January 7th Midweek Silver Market Update

As of the writing of this post early Wednesday morning, both gold and silver spot values were conceding marginal value. After two consecutive days of gains to start this week off, some profit-taking losses should really come as no surprise. Also beating gold and silver down today is a stronger US Dollar.

The theme of this week has been and will continue to be the overwhelming amount of economic data that is being made public from the final month of 2014. So far we have received a number of data points from both the US and the European Union, but very few of them have had any major impact on the global marketplace. What has caught the attention of investors, however, has been the downward trend of most major global equity markets. Especially for stocks in the US and Europe, the last few days have been extremely poor. In all honesty, the poor performance of global stocks has been a major contributing factor to the gains made by precious metals over the last few days.
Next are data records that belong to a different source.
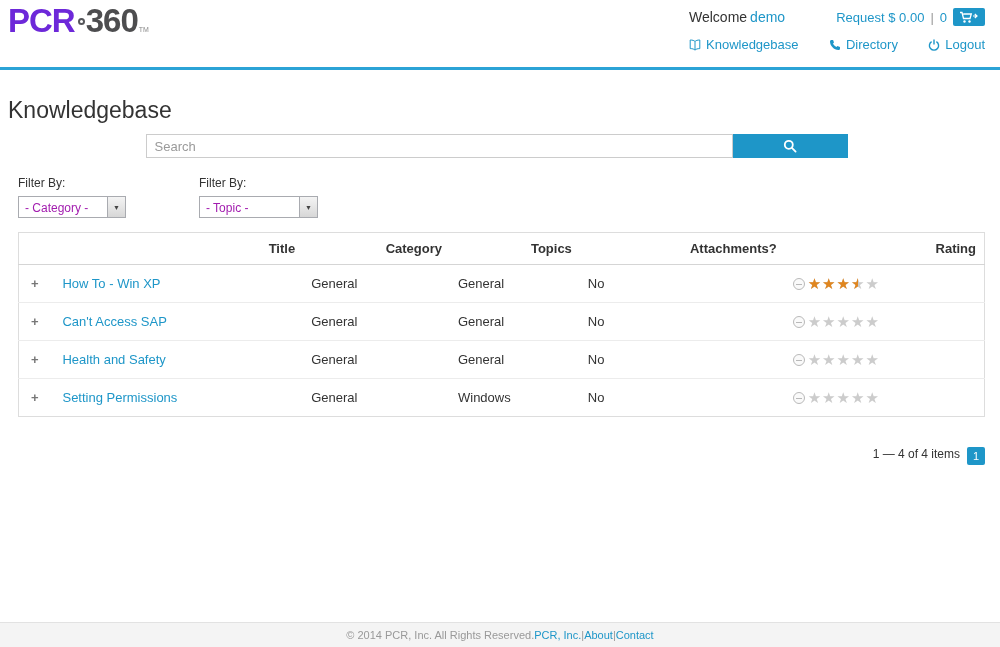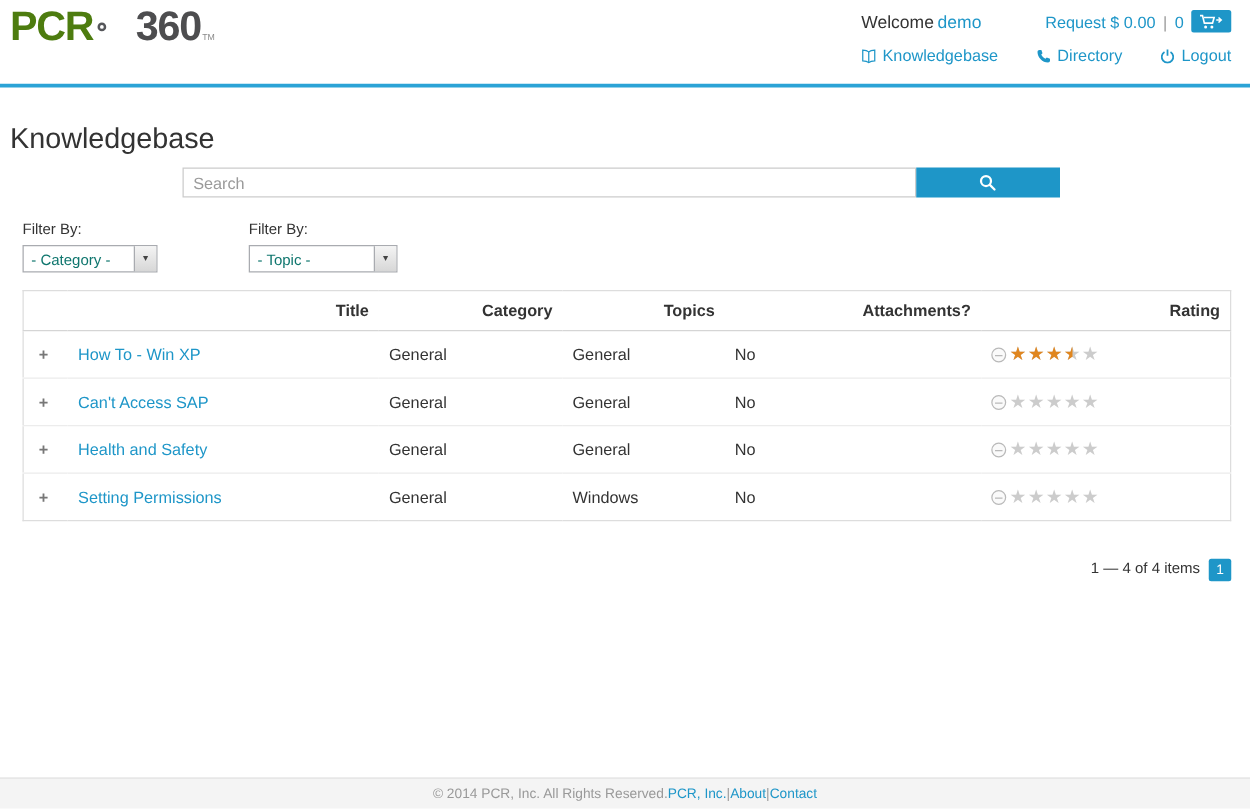"PCR" .logo-pcr { color: #4d7c0f -> #6d28d9 }
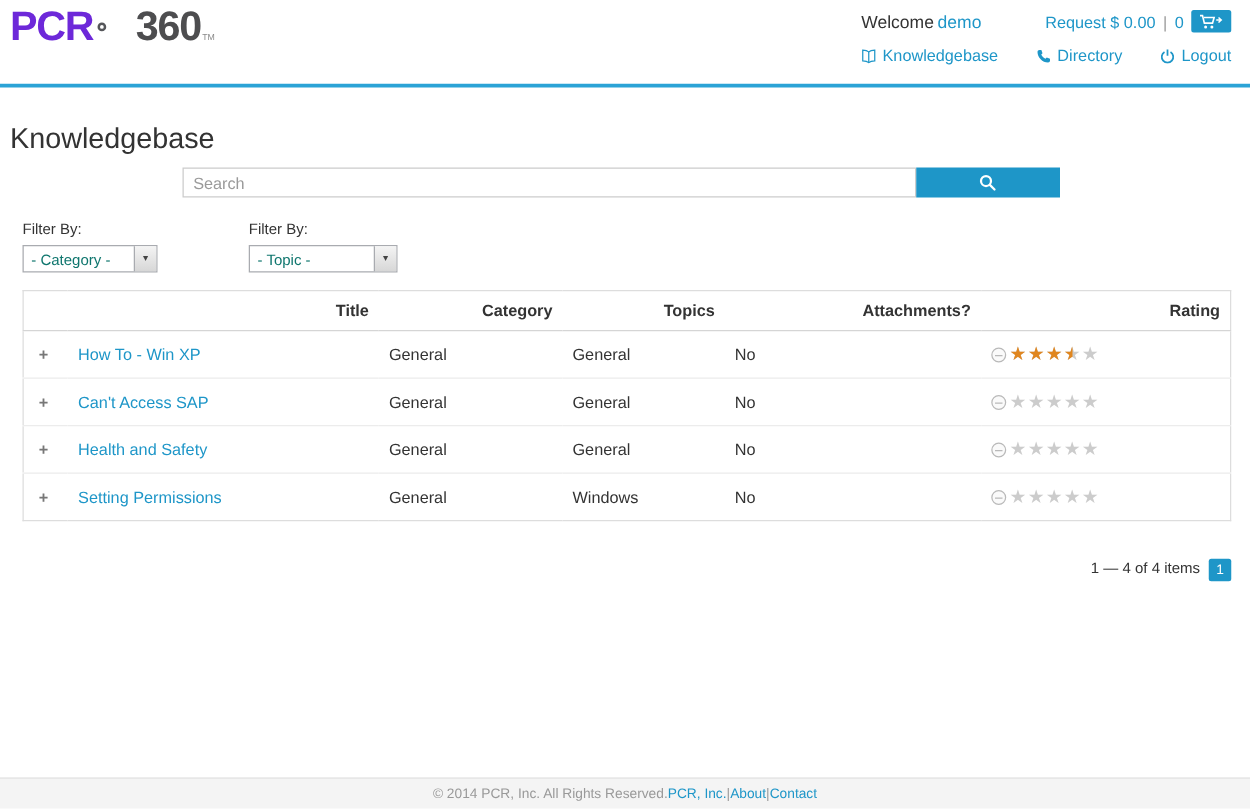"360" .logo-360 { margin-left: 23px -> none }
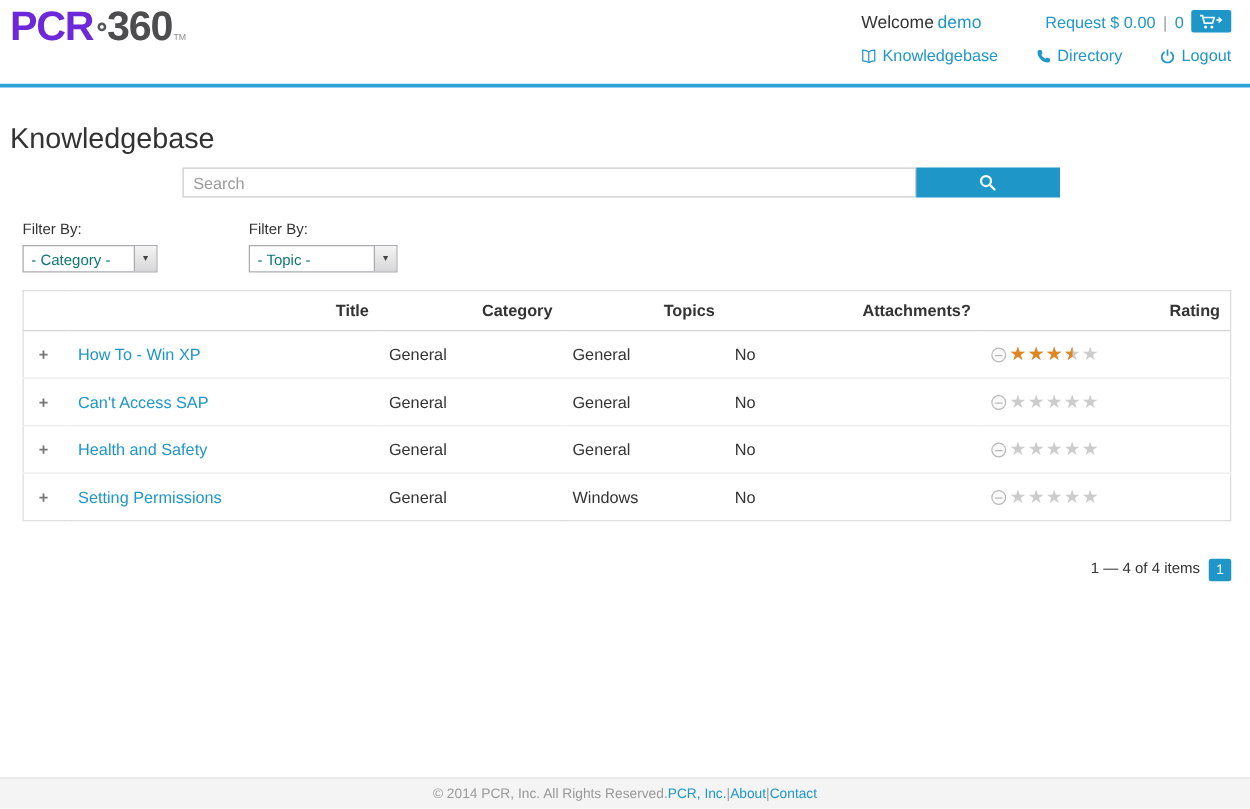"- Category -" .select-value { color: #0f766e -> #a21caf }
Crude Oil Drives Equity Markets Downward

A theme in the marketplace over the last few months has been the downward trend of crude oil. The black gold has been beaten down due to there being so much of a supply to satisfy a demand that really hasn’t changed much. Earlier this week, on Monday, the value of a barrel of crude oil dipped below $50 and this alone sent the marketplace into a bit of a shock. The price of crude oil has remained under $50/barrel and because of this, energy stocks have suffered considerably.

It isn’t just energy stocks that are feeling the brunt of declining crude oil prices either, because most major global equity markets have been in the red through the first half of this week. The reason for this is due to the growing belief that subdued crude oil prices will lead to severe price deflation across the world. Because of these and other economic concerns, safe-haven demand for metals has been on the up and up through the first 2 and a half days of this week.

As we look ahead to the next few weeks, we will be dealing with both an influx of economic data as well as a few central bank meetings. Most notable of these events is undoubtedly the upcoming European Central Bank meeting. The reason investors are so concerned with the ECB meeting is due to the simple fact that they believe a monetary policy shift will be announced. As it stands, the market is expecting to hear of a bond-buying initiative to be put into action in the near future. Just the thought of this announcement has caused the Euro to depreciate this week, and so long as this commonly held belief remains, the Euro will have trouble recovering any of those losses. This, of course, is great for the US Dollar, which has been making gains against a number of rival currencies since the end of last week.